Please output exactly the part of the records below that opens with the line containing "Big Bill Broonzy" and closes with the line containing "tax: 90.90 -> 109.31", both lines included, and nothing else.
── RECORDS FOR THIS EXERCISE
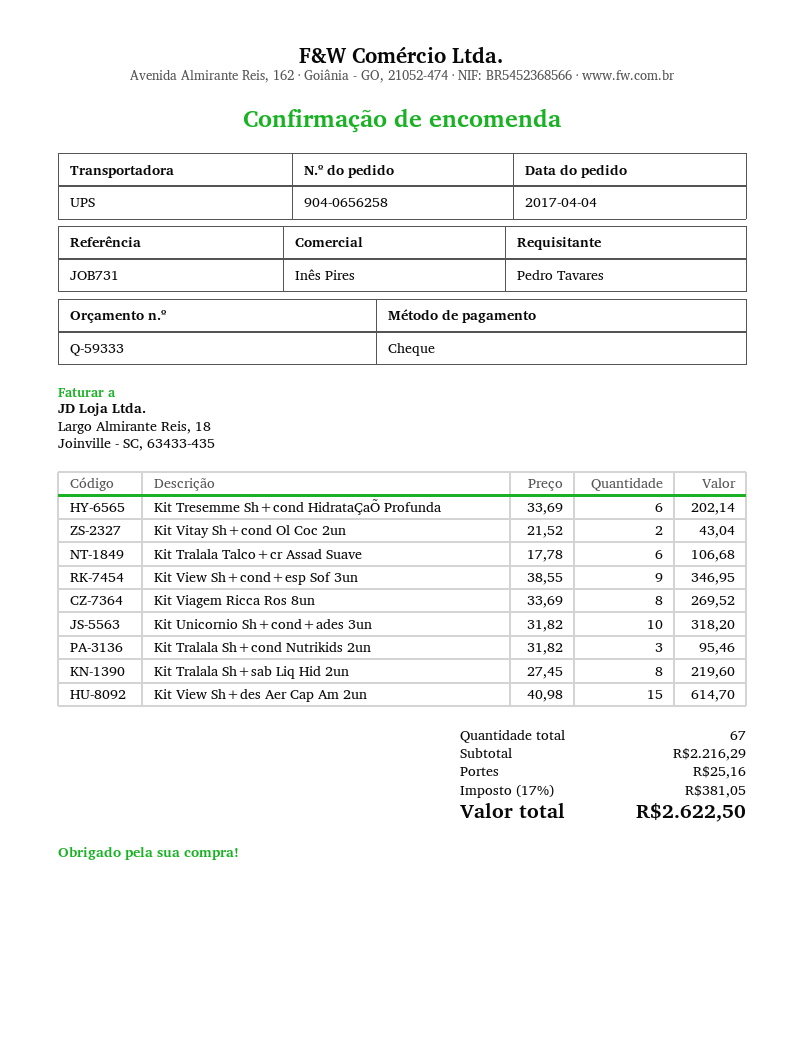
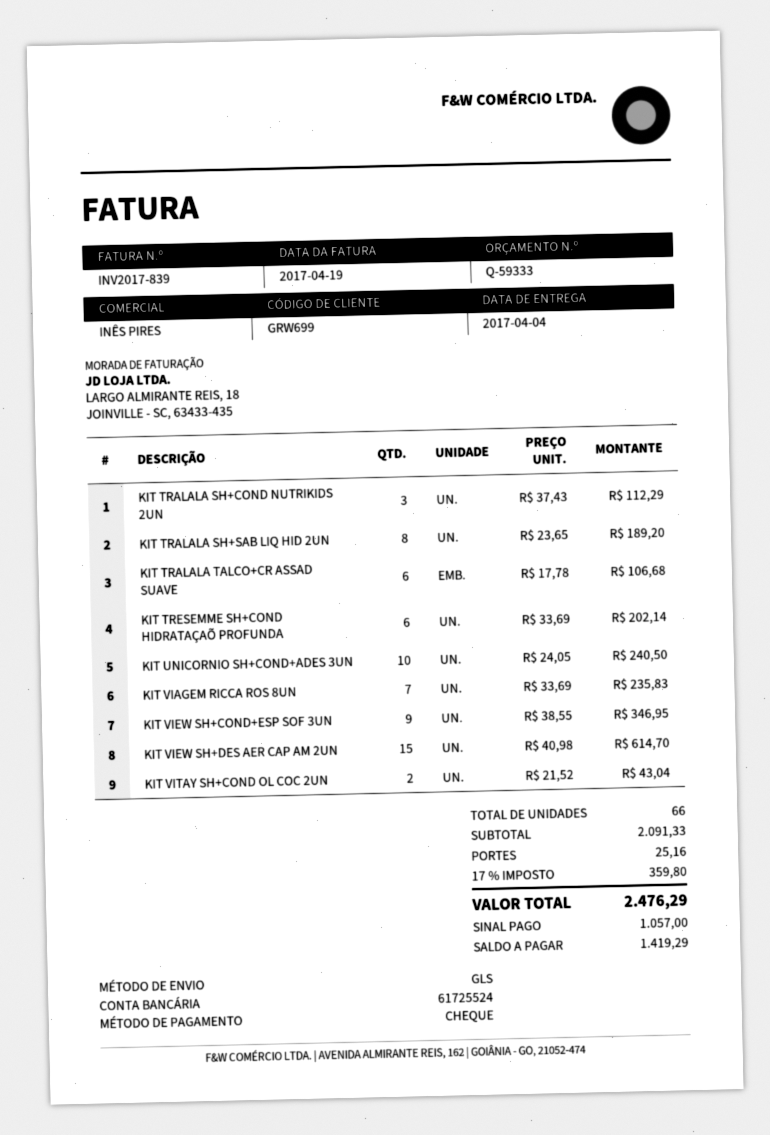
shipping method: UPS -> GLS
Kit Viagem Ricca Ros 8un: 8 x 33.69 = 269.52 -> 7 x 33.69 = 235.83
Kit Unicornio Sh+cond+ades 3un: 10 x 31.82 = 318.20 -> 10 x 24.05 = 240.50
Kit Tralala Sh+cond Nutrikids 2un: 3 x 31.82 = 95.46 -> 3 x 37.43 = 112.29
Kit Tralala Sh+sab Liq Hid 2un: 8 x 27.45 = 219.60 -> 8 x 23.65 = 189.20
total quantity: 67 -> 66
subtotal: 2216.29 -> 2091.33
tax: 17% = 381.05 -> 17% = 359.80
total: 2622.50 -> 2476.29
────
── RECORDS FOR THIS EXERCISE
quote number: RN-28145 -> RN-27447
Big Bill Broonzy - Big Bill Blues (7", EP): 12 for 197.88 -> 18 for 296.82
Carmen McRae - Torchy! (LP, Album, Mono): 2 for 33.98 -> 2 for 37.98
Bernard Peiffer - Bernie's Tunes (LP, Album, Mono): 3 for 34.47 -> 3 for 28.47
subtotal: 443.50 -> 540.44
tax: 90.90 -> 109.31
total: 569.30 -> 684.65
────
- _OUTPUT OF THE TASK_:
Big Bill Broonzy - Big Bill Blues (7", EP): 12 for 197.88 -> 18 for 296.82
Carmen McRae - Torchy! (LP, Album, Mono): 2 for 33.98 -> 2 for 37.98
Bernard Peiffer - Bernie's Tunes (LP, Album, Mono): 3 for 34.47 -> 3 for 28.47
subtotal: 443.50 -> 540.44
tax: 90.90 -> 109.31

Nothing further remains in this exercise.